(REQUIREMENT)
Each entry below is to be restated word for word, with no pictures carried over.

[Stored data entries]
┌──
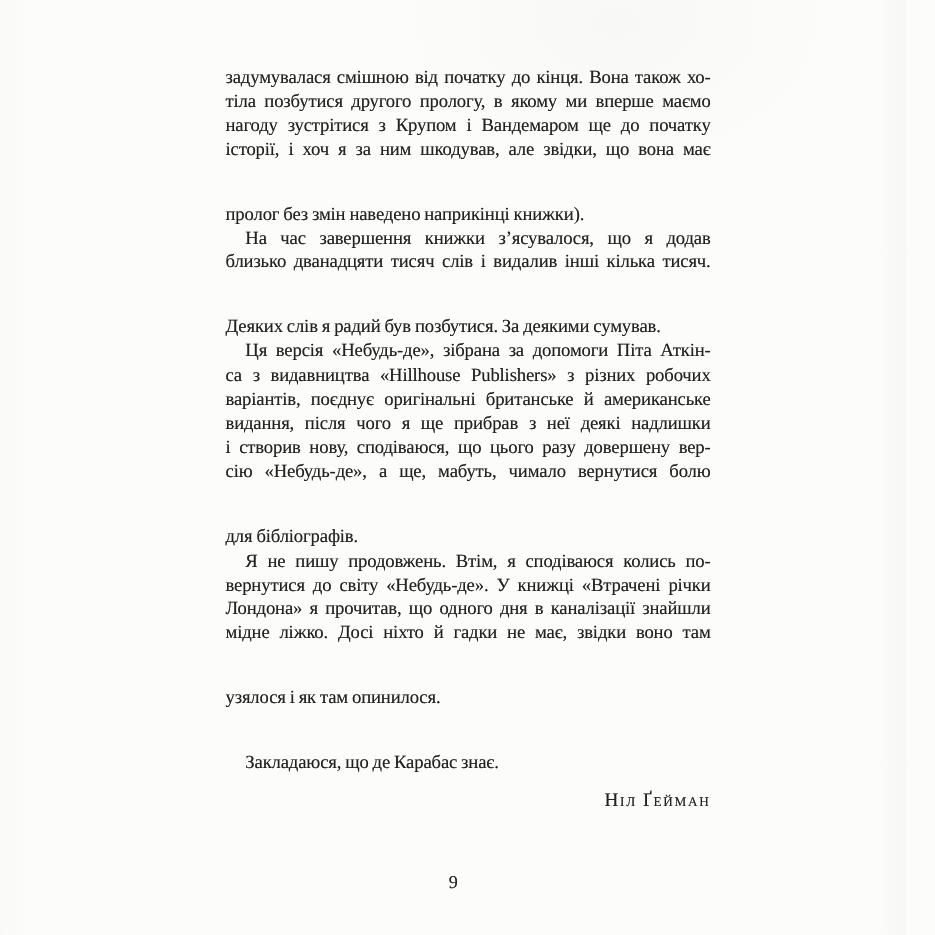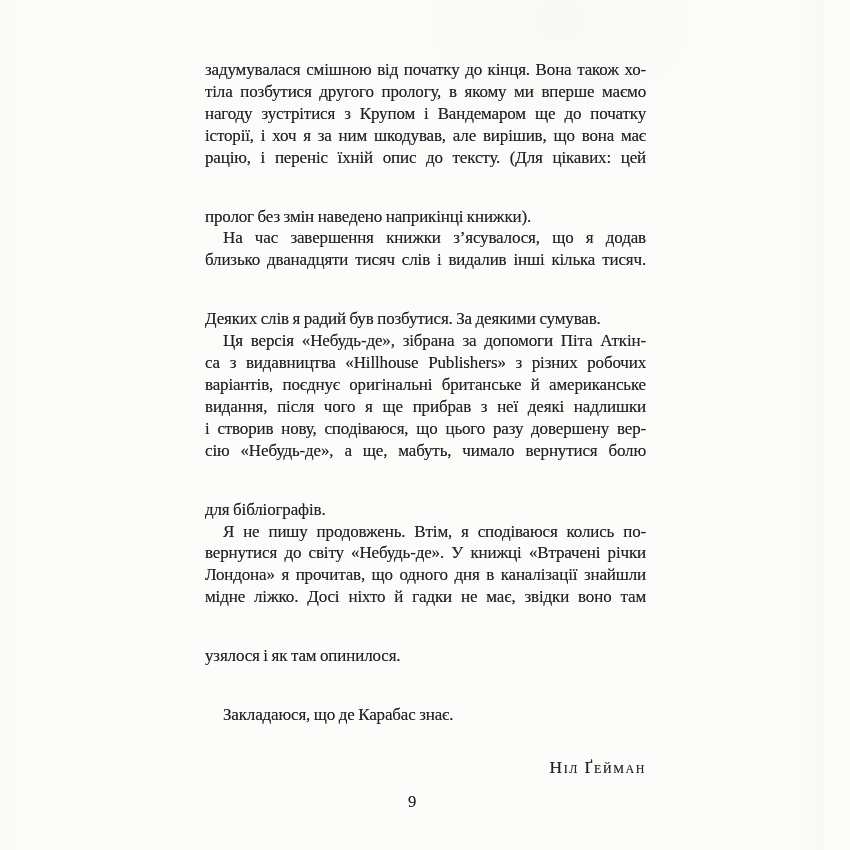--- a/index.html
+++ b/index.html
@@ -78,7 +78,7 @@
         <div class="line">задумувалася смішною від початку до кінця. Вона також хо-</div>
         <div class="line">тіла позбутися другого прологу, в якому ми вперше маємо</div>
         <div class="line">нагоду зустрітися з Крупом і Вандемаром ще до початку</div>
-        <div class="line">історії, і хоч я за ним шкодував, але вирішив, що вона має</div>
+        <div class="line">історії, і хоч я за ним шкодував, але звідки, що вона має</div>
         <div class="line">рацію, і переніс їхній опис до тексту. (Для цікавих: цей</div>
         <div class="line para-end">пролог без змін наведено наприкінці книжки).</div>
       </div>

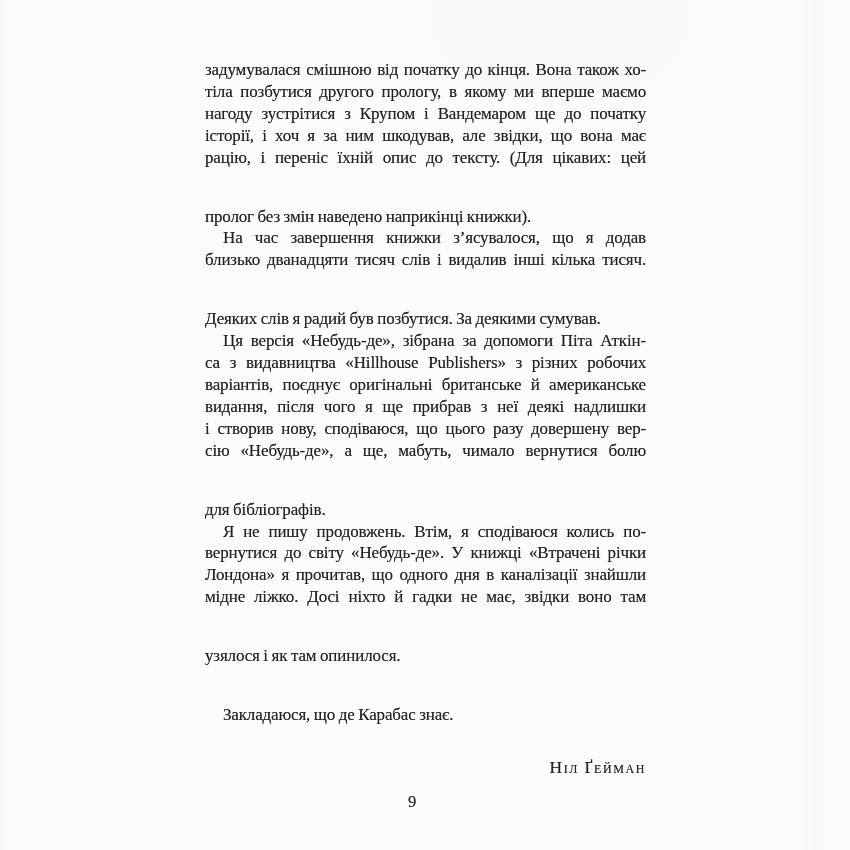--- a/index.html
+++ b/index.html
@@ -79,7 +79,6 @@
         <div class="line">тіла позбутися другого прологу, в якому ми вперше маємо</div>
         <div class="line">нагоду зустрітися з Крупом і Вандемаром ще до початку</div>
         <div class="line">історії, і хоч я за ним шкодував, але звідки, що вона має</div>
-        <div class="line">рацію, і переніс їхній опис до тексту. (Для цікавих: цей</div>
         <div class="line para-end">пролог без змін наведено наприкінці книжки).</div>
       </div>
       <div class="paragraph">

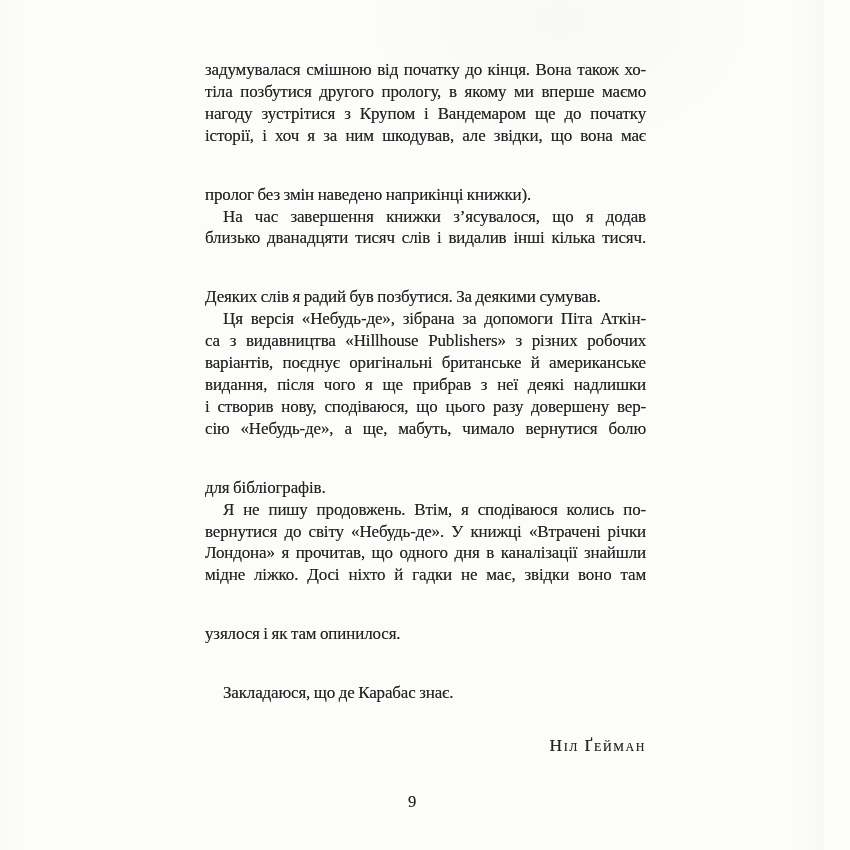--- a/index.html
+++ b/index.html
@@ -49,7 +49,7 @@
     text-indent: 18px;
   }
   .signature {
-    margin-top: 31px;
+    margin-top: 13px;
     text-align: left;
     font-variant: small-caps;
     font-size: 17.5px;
└──
(RESULT OF THIS TASK)
--- a/index.html
+++ b/index.html
@@ -78,7 +78,7 @@
         <div class="line">задумувалася смішною від початку до кінця. Вона також хо-</div>
         <div class="line">тіла позбутися другого прологу, в якому ми вперше маємо</div>
         <div class="line">нагоду зустрітися з Крупом і Вандемаром ще до початку</div>
-        <div class="line">історії, і хоч я за ним шкодував, але вирішив, що вона має</div>
+        <div class="line">історії, і хоч я за ним шкодував, але звідки, що вона має</div>
         <div class="line">рацію, і переніс їхній опис до тексту. (Для цікавих: цей</div>
         <div class="line para-end">пролог без змін наведено наприкінці книжки).</div>
       </div>

--- a/index.html
+++ b/index.html
@@ -79,7 +79,6 @@
         <div class="line">тіла позбутися другого прологу, в якому ми вперше маємо</div>
         <div class="line">нагоду зустрітися з Крупом і Вандемаром ще до початку</div>
         <div class="line">історії, і хоч я за ним шкодував, але звідки, що вона має</div>
-        <div class="line">рацію, і переніс їхній опис до тексту. (Для цікавих: цей</div>
         <div class="line para-end">пролог без змін наведено наприкінці книжки).</div>
       </div>
       <div class="paragraph">

--- a/index.html
+++ b/index.html
@@ -49,7 +49,7 @@
     text-indent: 18px;
   }
   .signature {
-    margin-top: 31px;
+    margin-top: 13px;
     text-align: left;
     font-variant: small-caps;
     font-size: 17.5px;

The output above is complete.